Di salah satu sudut Unit Bisnis Pertambangan Emas (UBPE) Pongkor, barisan bibit pohon tersusun rapi di bawah naungan paranet. Area itu dikenal sebagai nursery, ruang kecil di tengah luasnya kawasan tambang yang memegang peran penting dalam proses pemulihan lahan.
“Ini markasnya bibit,” ujar Mining Environment UBPE Pongkor, Rengga Wasesa, sambil mengarahkan pandangan ke deretan polybag berisi tanaman muda. Nada suaranya tenang, namun terasa ada kebanggaan terhadap proses panjang yang sedang berjalan.
“Sebelum reklamasi atau revegetasi, kita harus pastikan bibitnya siap. Semua disiapkan di nursery ini,” lanjutnya.
Nursery itu bukan sekadar tempat penyimpanan bibit. Di salah satu sudutnya, Rengga menunjukkan area pembuatan kompos. Daun kering, serasah, dan campuran biologis diolah menjadi media tanam kaya nutrisi.
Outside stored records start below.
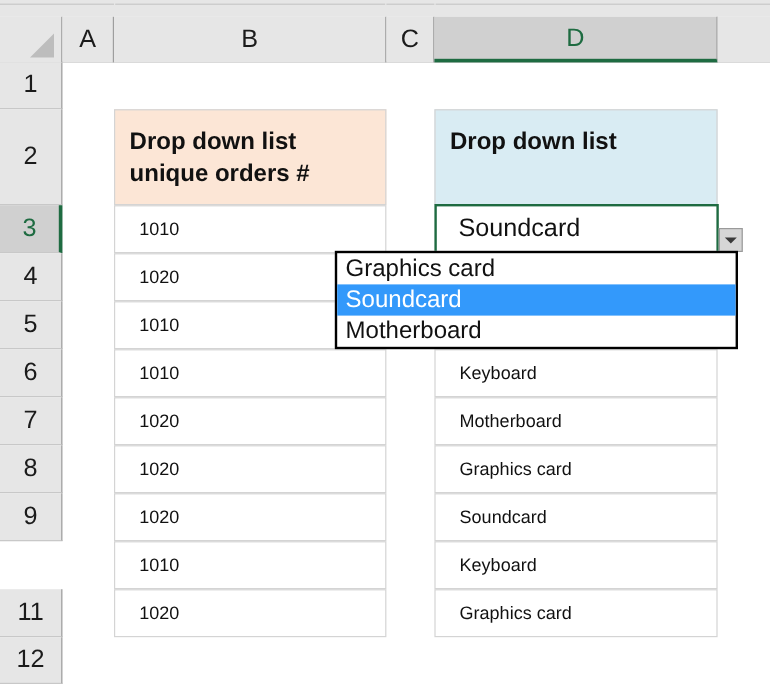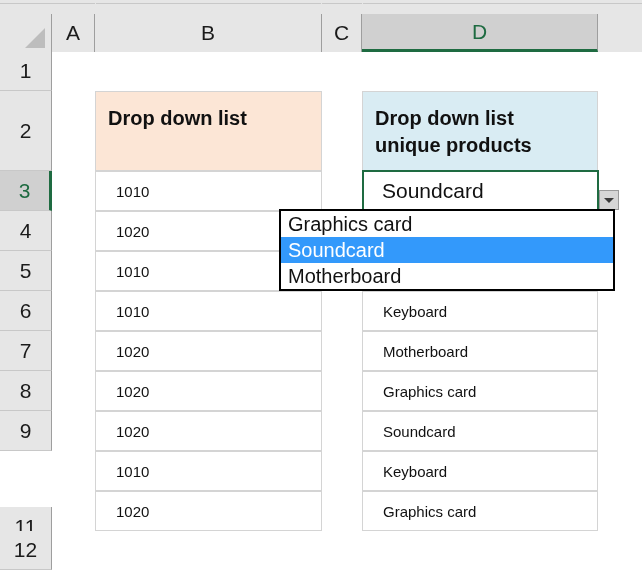"unique orders #" span { html: none -> <span>unique orders #</span> }
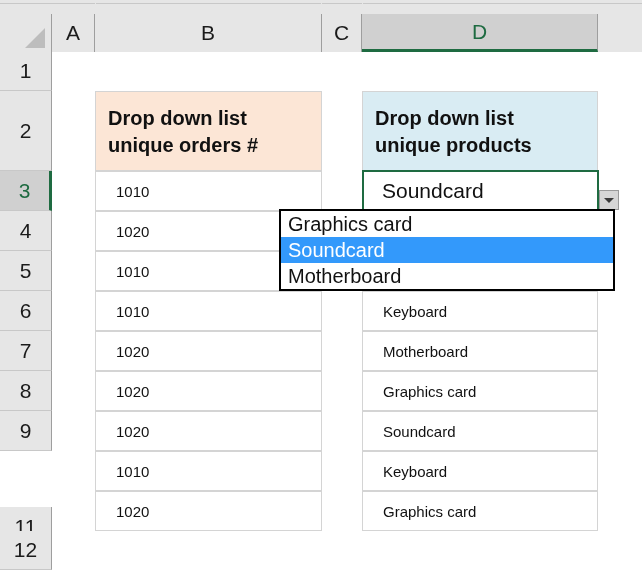"unique products" span { html: <span>unique products</span> -> none }
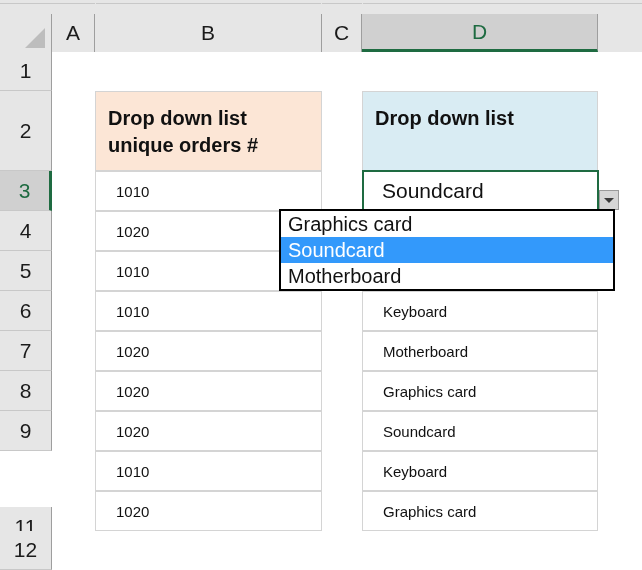"11" div.rowhdr { top: 507px -> 491px }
“Media tanamnya semua organik, dan kami kelola sendiri,” tambahnya.
Dari bahan-bahan sederhana inilah perjalanan ribuan bibit dimulai sebelum akhirnya ditanam di lahan reklamasi. Proses pemulihan bentang alam Pongkor telah berlangsung sejak 2013, dan hingga 2024, total 48 hektare lahan di berbagai titik telah direstorasi.
Menariknya, reklamasi tidak dilakukan dalam satu blok luas, tetapi tersebar di sejumlah lokasi mulai dari bagian utara, selatan, hingga timur kawasan tambang. Beberapa titik yang ditunjukkan Rengga kini telah kembali hijau. Pohon-pohon muda tumbuh di atas kontur tanah yang dulu terjal, perlahan membentuk kembali lanskap yang lebih teduh.
Reklamasi, menurut Rengga, bukan sekadar pilihan.
“Tambang itu boleh, tapi harus dalam kaidah lingkungan dan kehutanan,” tegasnya.
Tanpa reklamasi, lahan bekas tambang akan kehilangan kemampuan menahan air, rentan erosi, dan dapat mengganggu stabilitas ekosistem. Karena itu, setiap perusahaan tambang wajib mengembalikan kondisi lahan yang telah digunakan.
“Penambangan kan pasti mengganggu lingkungan. Tugas kita memperbaikinya lewat reklamasi dan revegetasi,” ujarnya.